Waktu berganti. Kini, hampir tak ada makam tanpa nisan di atasnya.
Pak Tua tak mampu membeli tanah di luar area pemakaman. Dan
tak perlu, karena ia tak punya keluarga besar yang bisa diajak tinggal bersama
sesudah mati, kecuali mungkin istrinya. Jangankan berharap untuk dikubur
bersisian dengan sang istri, menemukan lahan kosong untuk satu orang saja
sangat sulit di pemakaman desa ini. Ia bisa dituntut orang sedesa jika
menghancurkan nisan-nisan lama dan menggali tanah di bawahnya. Ia juga tidak
yakin nisan mana yang kira-kira sudah tidak ada lagi orang yang berziarah ke
sana. Di hadapannya, nisan-nisan keramik itu seolah menatapnya dengan pongah,
tahu bahwa tukang gali kubur itu, atau tukang gali yang lain, tak akan berani
untuk bahkan sekadar menggoresnya. Semen, keramik, dan pualam itu dengan bangga
bertingkah layaknya teras rumah yang mengabarkan manusia macam apa yang
menghuni tanah di bawahnya. Dan memastikan bahwa tiada yang berani mengusik
penghuni di dalamnya.
Akhirnya di malam dingin itu, Pak Tua menjinjing cangkulnya dan
melangkah pulang. Ia tahu dimana istrinya dapat diistirahatkan. Tempat yang
orang lain tak akan protes, tak akan mempertanyakan. Dibawanya cangkul itu
masuk pondokan. Digesernya dipan tempat istrinya kini terbaring menutup mata.
Crak, crak, crak. Ia mulai menghantamkan cangkulnya ke tanah bekas dipan
tadinya berada. Tanahnya cukup basah, mudah digali. Entah basah
akibat musim hujan atau karena dialiri air mata si penggali. Setelah
dirasa cukup dalam, dari tepi atas lubang, ia menurunkan istrinya dengan
selembar kain jarik perlahan-lahan.

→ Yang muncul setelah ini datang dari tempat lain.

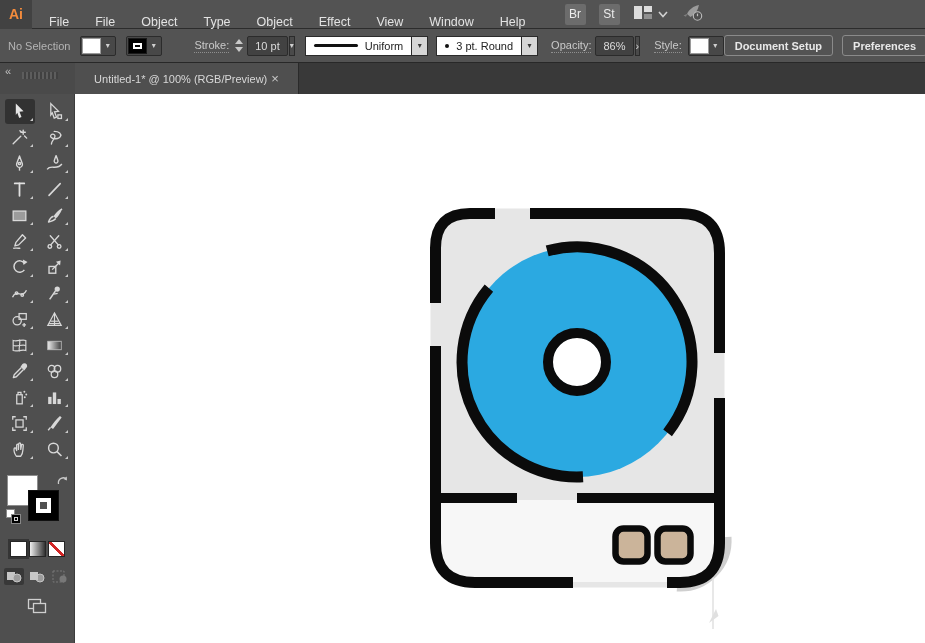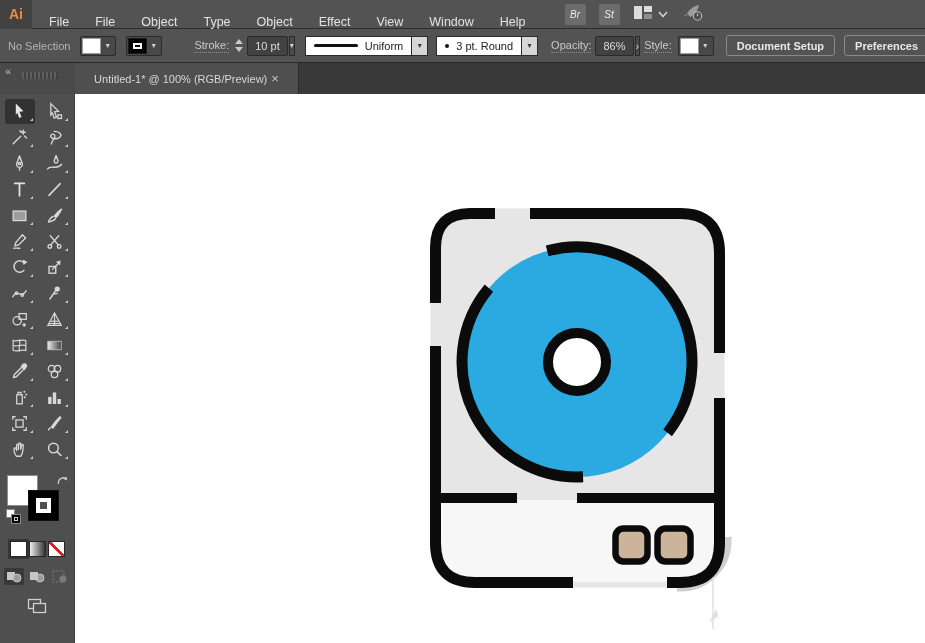"Br" .sq-btn { font-size: 10px -> 12px; font-style: italic -> none }
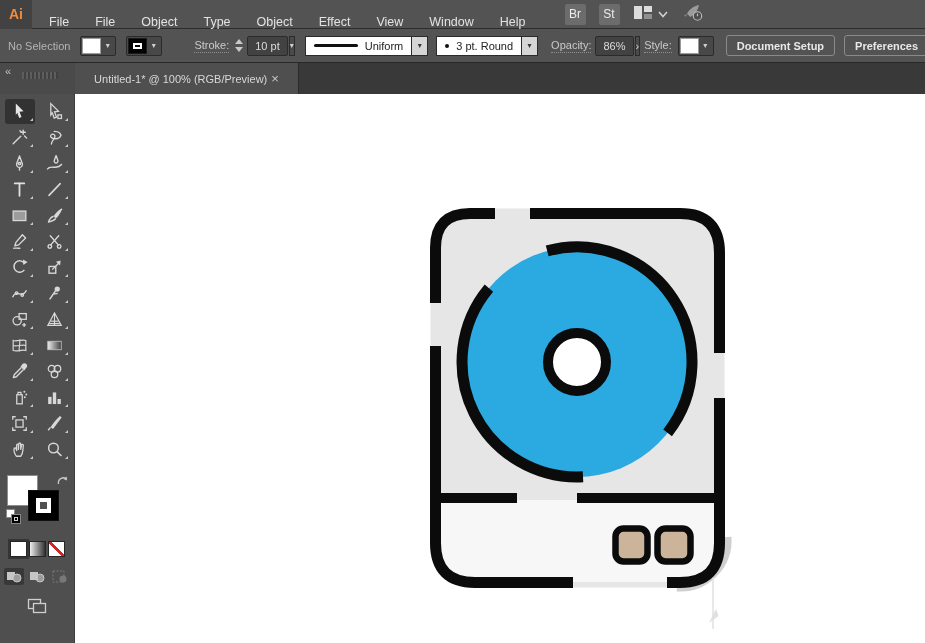"Style:" span.lbl { margin-left: 4px -> 14px }
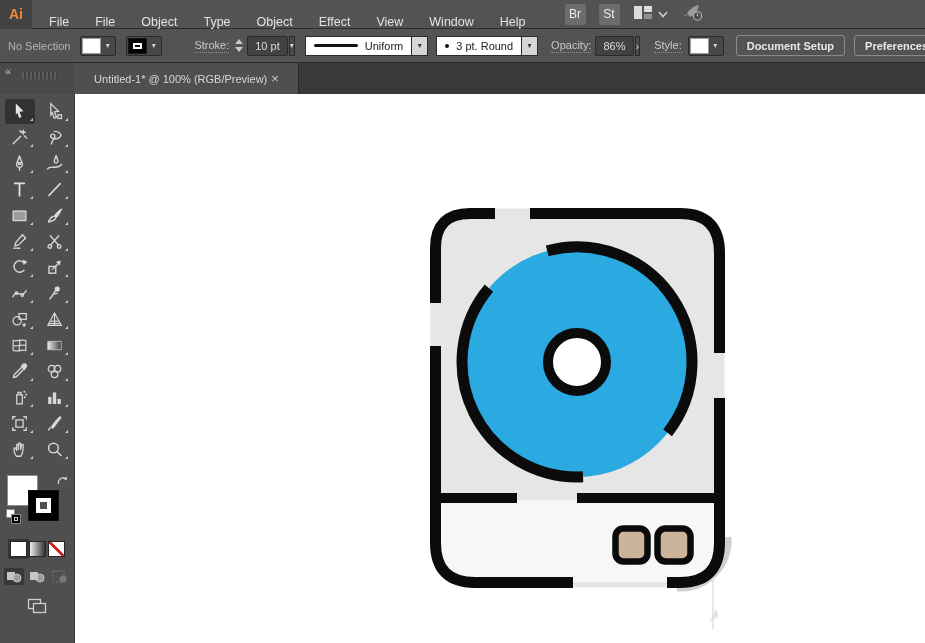"Document Setup" .cbtn { margin-left: 12px -> none }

Mereka tak punya kain kafan, maka ia turun
kembali ke lubang dan dililitkannya kain jarik itu sehingga membuntal tubuh
sang istri sekadarnya.
Crak. Crak. Crak.
Pak tua mengembalikan lagi tanah yang ia gali, yang perlahan
menutupi tubuh istrinya dengan sempurna.
Pak Tua, si penggali kubur, telah selesai dengan tugasnya. Ia
mengembalikan letak dipannya dan mematikan bohlam. Di atas dipan, ia meringkuk
beralas tikar dan memejamkan mata. Tak jauh di bawah, tanah merengkuh siapa
saja yang datang untuk menghuni rahimnya tanpa bertanya nama, keluarga, agama, apalagi jumlah harta.